# MP3: Implementing the PLSA Algorithm
## DUE: OCT 23, 2022 at 11:59pm

In this MP, you will implement the PLSA algorithm discussed in lectures [9.7](https://www.coursera.org/learn/cs-410/lecture/HKe8K/9-7-probabilistic-latent-semantic-analysis-plsa-part-1) and [9.8](https://www.coursera.org/learn/cs-410/lecture/GJyGG/9-8-probabilistic-latent-semantic-analysis-plsa-part-2) of the Text Mining Coursera course.
You are not required to implement the PLSA algorithm with a background model (we will run tests assuming the background model has not been implemented). You are provided with two data sets in the `data` folder: `test.txt` and `dblp.txt`. You can assume that each line is a separate document.

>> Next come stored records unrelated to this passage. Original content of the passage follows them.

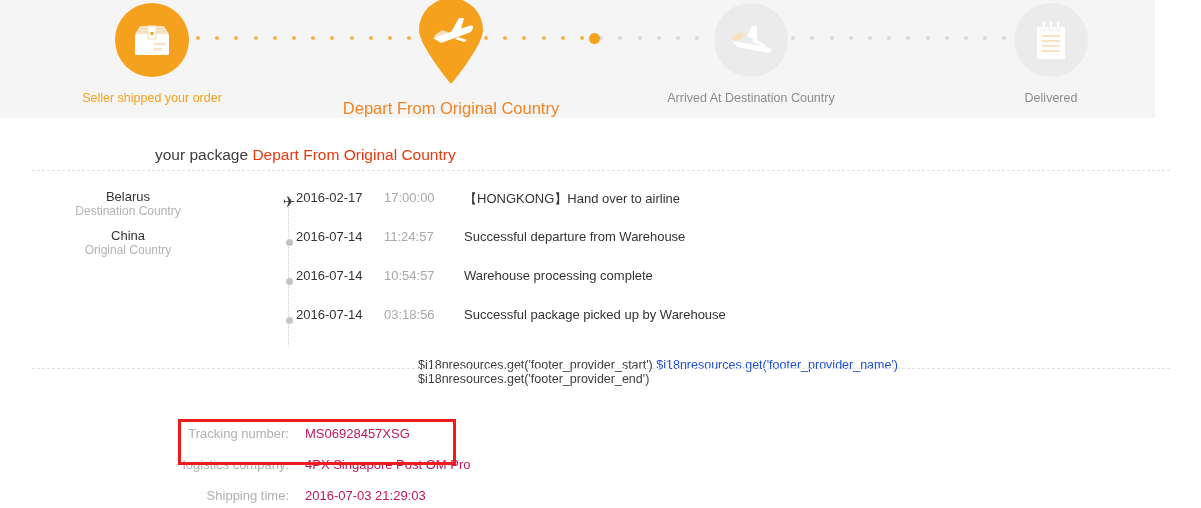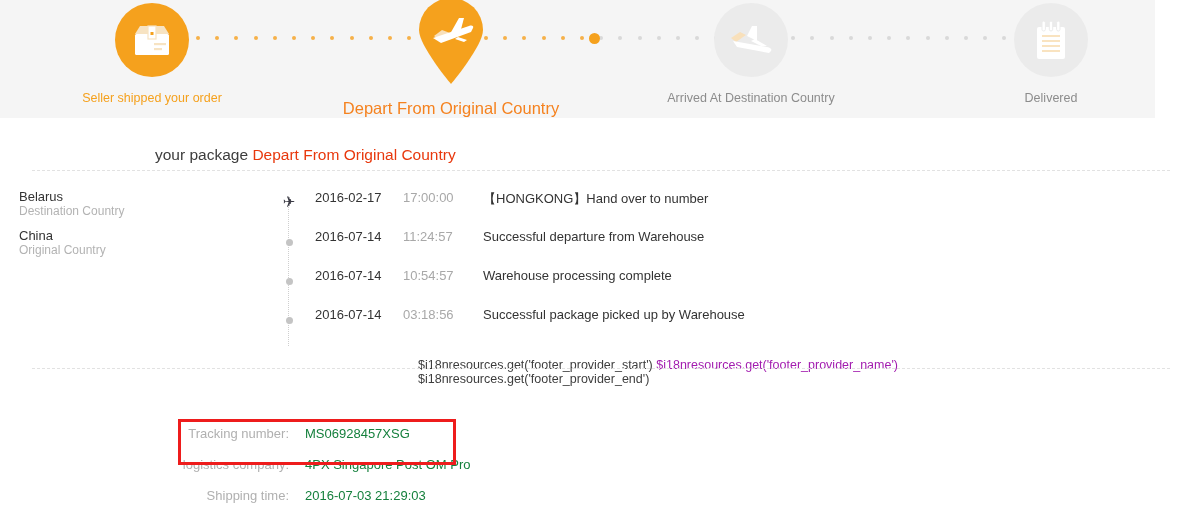"Belarus" .tl-country { margin-left: 19px -> none; text-align: left -> center }
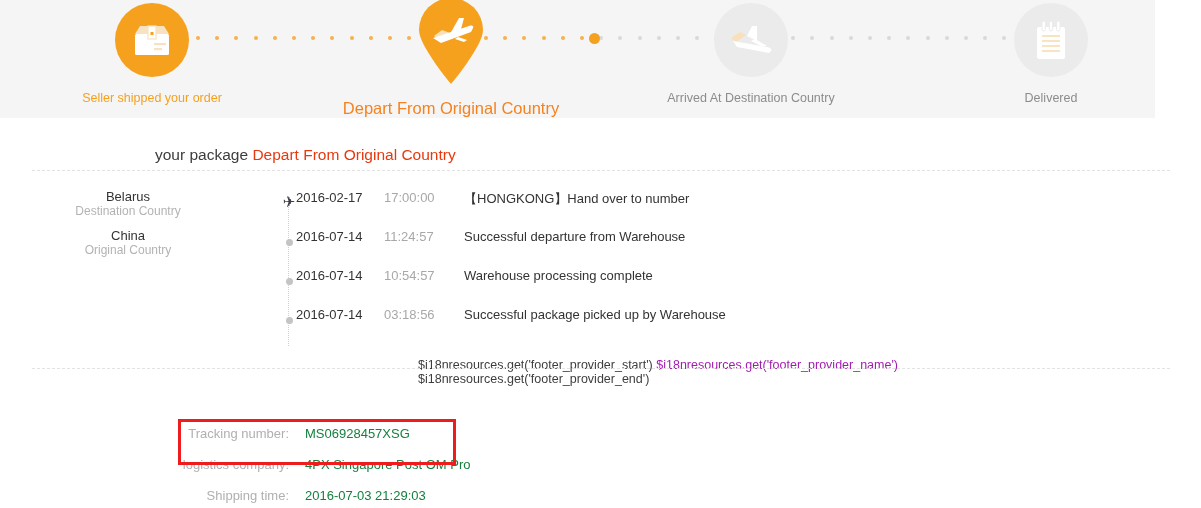"【HONGKONG】Hand over to number" div.tl-desc { text: number -> airline }
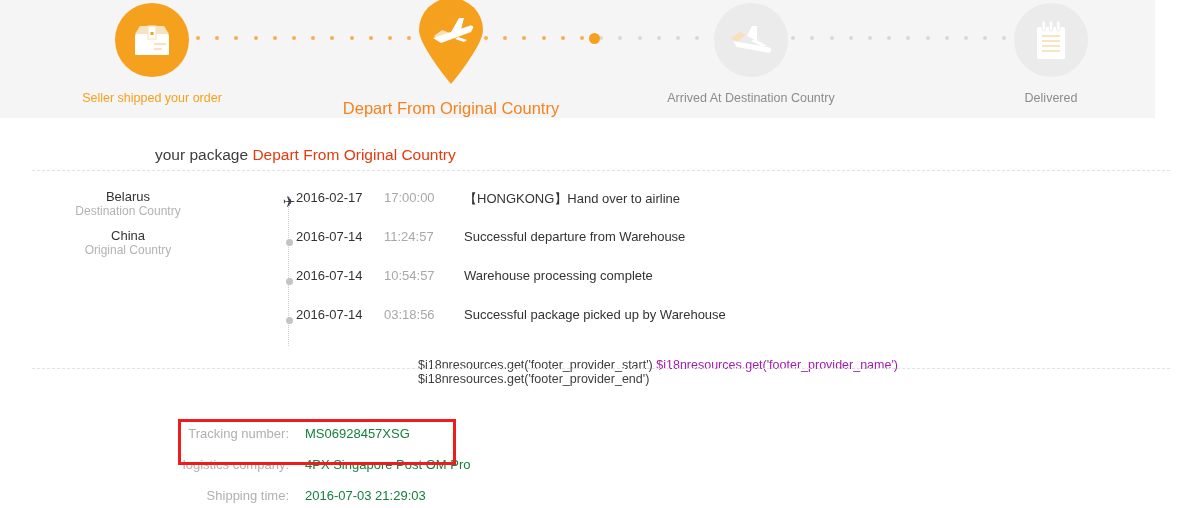"$i18nresources.get('footer_provider_name" .footer-note .lnk { color: #a21caf -> #1d4ed8 }
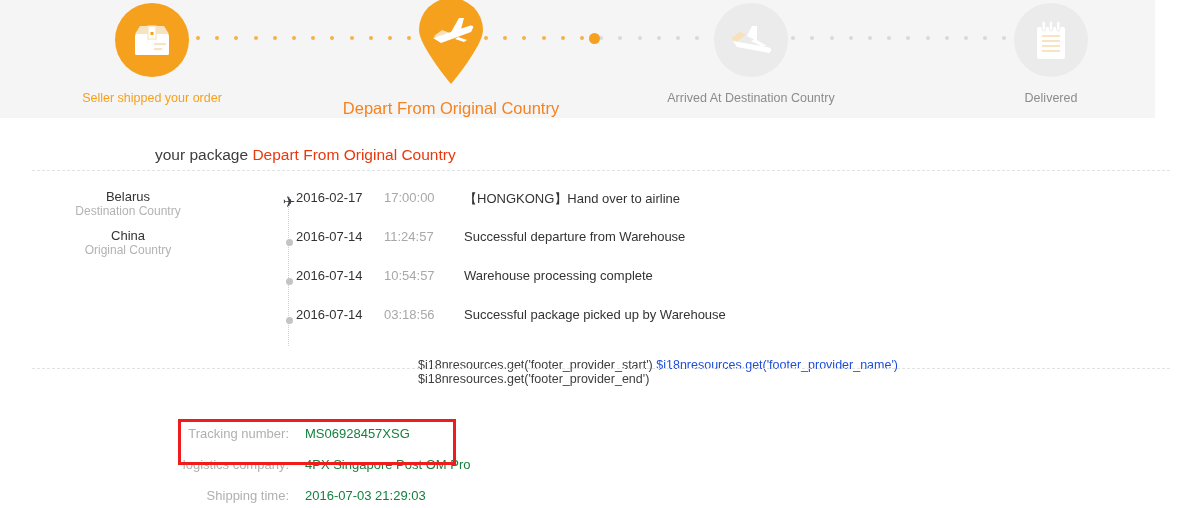"MS06928457XSG" .detail-value { color: #15803d -> #be185d }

The `test.txt` data set contains 1000 lines. Each line is a document. The first 100 documents are labeled with the topic the document belongs to, either 0 (“Seattle”) or 1 (“Chicago”).  Each of the first 100 document is generated by sampling completely from the topic that is labelled (i.e., generated from one topic only). The rest 900 documents are generated from a mixture model of the topic “Seattle” and “Chicago”. Run your code to test if your EM algorithm returns reasonable results.

The `DBLP.txt` data set is made up of research paper abstracts from DBLP. Each line is a document. Make sure to test your code on the simpler data set `test.txt` before running it on `DBLP.txt`.

You are provided with a code skeleton `plsa.py`. Do not change anything in the `def __init__()` function. But feel free to change anything in the `main()` function to test your code.

Some suggested tips:
1.	Using matrices is strongly encouraged (writing nested `for-loops` for calculation is painful)
2.	Python libraries `numpy` and `scipy` are useful in matrix based calculations

#### Writing the PLSA Algorithm:
The original PLSA model does not contain a background model. This MP also is based on the original PLSA model, you do not have to worry about the background model. However, lectures are all about PLSA with a background model, so you should not attempt to map the formulas on lecture slides directly to the code. Instead, you would need to adjust the formulas on slides by assuming that there is zero probability that the background model would be chosen.  That is, you should set λ<sub>B</sub> to zero. If you do this, you will see that the E-step would essentially only compute a distribution over k topics for z=1, ..., k, given each word, i.e., p(z=i|w). The M-step would also be simpler as p(Z=B|w) is also zero for all words (due to the fact that λ<sub>B</sub>=0). If you are still confused, please take a look at Section 3 of Chase Geigle's note on EM [2] and the note below.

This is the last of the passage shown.